Ce matin, les suites de l’agression des deux policiers à Champigny…

Et devant le caractère tout à fait choquant des images, l’évidence pour la majorité, l’opposition mais aussi pour nombre de citoyens, c’est de réclamer des sanctions sévères, le retour de l’autorité de l’Etat et de ses représentants en uniforme. Comment ne pas souscrire ! Le problème c’est que cette réaction légitime en entraîne souvent une autre, plus problématique. Et ça n’a pas loupé : la demande de la poursuite de la forme de police mise en place entre 2007 et 2012. Une police d’intervention musclée, de patrouille robocopisée, censée mater des quartiers hors de contrôle. Devant des images comme celles de Champigny, toute velléité de retour à une police dite de proximité, «police de sécurité du quotidien» (pour reprendre le terme macronien), a les apparences de la faiblesse. L’ennui avec ce débat, à propos de la police, entre prétendus laxistes naïfs et répressifs bas de plafond, c’est qu’il s’agit d’une discussion de Diafoirus sur des remèdes qui ne font que masquer les causes.
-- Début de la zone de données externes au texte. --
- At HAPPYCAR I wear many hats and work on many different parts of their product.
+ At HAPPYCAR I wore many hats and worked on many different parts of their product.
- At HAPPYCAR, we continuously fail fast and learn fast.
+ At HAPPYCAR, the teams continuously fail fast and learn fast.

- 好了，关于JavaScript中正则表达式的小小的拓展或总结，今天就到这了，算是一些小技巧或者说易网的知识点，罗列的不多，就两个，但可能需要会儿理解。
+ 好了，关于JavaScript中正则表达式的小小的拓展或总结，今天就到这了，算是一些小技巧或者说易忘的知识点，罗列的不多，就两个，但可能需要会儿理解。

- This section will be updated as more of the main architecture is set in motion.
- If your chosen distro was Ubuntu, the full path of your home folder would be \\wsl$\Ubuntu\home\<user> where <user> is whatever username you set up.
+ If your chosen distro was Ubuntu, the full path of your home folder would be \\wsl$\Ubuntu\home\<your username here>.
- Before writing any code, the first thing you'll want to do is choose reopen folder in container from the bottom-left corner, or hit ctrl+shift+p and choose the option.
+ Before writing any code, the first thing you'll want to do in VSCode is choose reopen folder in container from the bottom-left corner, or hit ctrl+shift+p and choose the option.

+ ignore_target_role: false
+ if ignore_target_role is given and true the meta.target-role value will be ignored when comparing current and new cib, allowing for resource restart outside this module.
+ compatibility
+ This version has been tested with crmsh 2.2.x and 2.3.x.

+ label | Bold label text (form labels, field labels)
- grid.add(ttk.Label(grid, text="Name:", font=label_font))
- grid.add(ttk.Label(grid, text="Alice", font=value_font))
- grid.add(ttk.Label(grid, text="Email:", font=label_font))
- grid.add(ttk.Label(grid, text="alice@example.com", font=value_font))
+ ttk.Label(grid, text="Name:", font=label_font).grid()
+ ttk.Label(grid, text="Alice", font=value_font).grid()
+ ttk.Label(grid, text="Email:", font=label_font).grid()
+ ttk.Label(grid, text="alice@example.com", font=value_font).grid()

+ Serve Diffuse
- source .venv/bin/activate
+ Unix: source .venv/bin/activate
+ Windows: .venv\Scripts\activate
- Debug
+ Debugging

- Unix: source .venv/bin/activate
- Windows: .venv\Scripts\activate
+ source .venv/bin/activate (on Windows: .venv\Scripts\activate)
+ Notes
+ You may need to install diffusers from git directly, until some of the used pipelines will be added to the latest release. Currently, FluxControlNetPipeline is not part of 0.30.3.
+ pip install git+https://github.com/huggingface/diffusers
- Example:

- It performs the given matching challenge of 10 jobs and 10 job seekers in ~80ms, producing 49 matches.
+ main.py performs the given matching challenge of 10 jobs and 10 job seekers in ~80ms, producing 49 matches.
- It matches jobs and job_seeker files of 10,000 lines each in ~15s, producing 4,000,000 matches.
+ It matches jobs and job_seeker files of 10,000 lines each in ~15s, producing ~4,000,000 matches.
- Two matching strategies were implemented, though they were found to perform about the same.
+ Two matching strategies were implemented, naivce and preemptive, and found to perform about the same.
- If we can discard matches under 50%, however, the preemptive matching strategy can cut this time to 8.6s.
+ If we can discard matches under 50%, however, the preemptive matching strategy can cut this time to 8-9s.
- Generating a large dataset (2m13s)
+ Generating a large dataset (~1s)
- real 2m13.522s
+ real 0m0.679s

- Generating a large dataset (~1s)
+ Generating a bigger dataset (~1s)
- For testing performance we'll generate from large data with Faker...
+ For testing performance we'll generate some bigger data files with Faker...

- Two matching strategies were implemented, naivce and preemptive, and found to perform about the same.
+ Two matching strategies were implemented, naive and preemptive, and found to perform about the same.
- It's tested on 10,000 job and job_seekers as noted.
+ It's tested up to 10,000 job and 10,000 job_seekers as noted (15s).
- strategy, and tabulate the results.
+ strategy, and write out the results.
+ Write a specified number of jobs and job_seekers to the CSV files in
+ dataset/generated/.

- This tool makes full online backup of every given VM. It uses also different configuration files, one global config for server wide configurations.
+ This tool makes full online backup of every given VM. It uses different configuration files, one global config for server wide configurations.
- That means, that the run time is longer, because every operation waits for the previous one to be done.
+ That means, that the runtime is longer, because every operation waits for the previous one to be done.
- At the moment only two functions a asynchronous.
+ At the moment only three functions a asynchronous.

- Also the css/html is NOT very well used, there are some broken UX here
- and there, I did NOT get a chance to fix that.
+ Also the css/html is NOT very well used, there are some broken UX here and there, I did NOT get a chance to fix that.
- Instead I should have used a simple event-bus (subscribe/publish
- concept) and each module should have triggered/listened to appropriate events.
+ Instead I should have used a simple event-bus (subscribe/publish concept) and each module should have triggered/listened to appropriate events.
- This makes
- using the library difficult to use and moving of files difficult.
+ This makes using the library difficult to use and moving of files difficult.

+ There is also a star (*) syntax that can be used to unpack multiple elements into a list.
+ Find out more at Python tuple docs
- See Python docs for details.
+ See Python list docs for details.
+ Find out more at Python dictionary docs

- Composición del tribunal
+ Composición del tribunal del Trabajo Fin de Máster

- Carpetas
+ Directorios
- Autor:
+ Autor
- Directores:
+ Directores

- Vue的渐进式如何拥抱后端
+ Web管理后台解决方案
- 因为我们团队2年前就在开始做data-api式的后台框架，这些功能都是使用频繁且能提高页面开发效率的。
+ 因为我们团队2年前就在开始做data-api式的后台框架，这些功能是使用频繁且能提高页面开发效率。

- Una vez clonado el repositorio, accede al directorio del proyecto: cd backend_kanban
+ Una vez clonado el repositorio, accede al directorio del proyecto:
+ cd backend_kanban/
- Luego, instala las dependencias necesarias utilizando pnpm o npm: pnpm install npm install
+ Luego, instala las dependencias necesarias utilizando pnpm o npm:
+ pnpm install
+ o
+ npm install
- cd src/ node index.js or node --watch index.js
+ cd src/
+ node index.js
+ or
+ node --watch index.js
Il ne s’agit pas non plus de revenir au débat classique qui oppose les tenants de la prévention aux tenants de la répression. Ce débat est dépassé. Il faut les deux. La gauche des années 90, qui parlait de ‘sentiment d’insécurité’, là où une vraie insécurité grandissait, a fait son travail de réalisme. Les élus locaux de gauche -qui la vivent tous les jours- ne minimisent plus l’insécurité. Mais à écouter les réactions uniquement sécuritaires, vengeresses de la droite, on s’aperçoit que elle n’a pas fait le travail inverse.

C’est-à-dire

La prise en compte –en plus de la responsabilité individuelle de chacun- du contexte comme facteur initial de l’insécurité et des phénomènes de violence extrême de bandes sur leurs territoires. C’est une question, justement, d’assignation territoriale, de ghettoïsation, d’inégalité (non pas sociale) mais spatiale. La non mixité, l’entre soi social, entraînent des phénomènes de grégarisation territoriale, de chauvinisme agressif de quartier. La violence extrême de ces hordes de lyncheurs décérébrés est mue par un sentiment de toute-puissance sur leur bout de bitume inviolable. C’est le pendant logique de la violence, symbolique et discriminatoire, des quartiers riches des grandes villes qui refusent les logements sociaux, le mélange, la coprésence. Il s’agit, de la part d’élus (et de certains habitants) de bien des quartiers cossus, d’une sorte d’égoïsme territorial, mélange de nouveau réflexe de classe quand ce n’est pas de racisme. En niant ces phénomènes de fracturation urbaine volontaire et en réclamant, à chaque nouvel accès de violence, des peines planchers, c’est-à-dire du systématisme, plus de caméras, de la reconnaissance faciale, du matériel quasi guerrier pour la police, on ne fait qu’alimenter le scénario et le décor de cette guerre des territoires. Et la violence augmente de part et d’autre parce que de son côté aussi la police, sous pression, se montre toujours plus brutale. La gauche n’a plus de discours simpliste et angélique sur la violence, il serait temps que la droite complexifie à son tour son propos de brutasse. Mais comme la droite ne peut plus s’opposer à Emmanuel Macron sur les questions économiques, on peut parier qu’elle surinvestisse encore plus le terrain sécuritaire, toujours politiciennement rentable à court terme.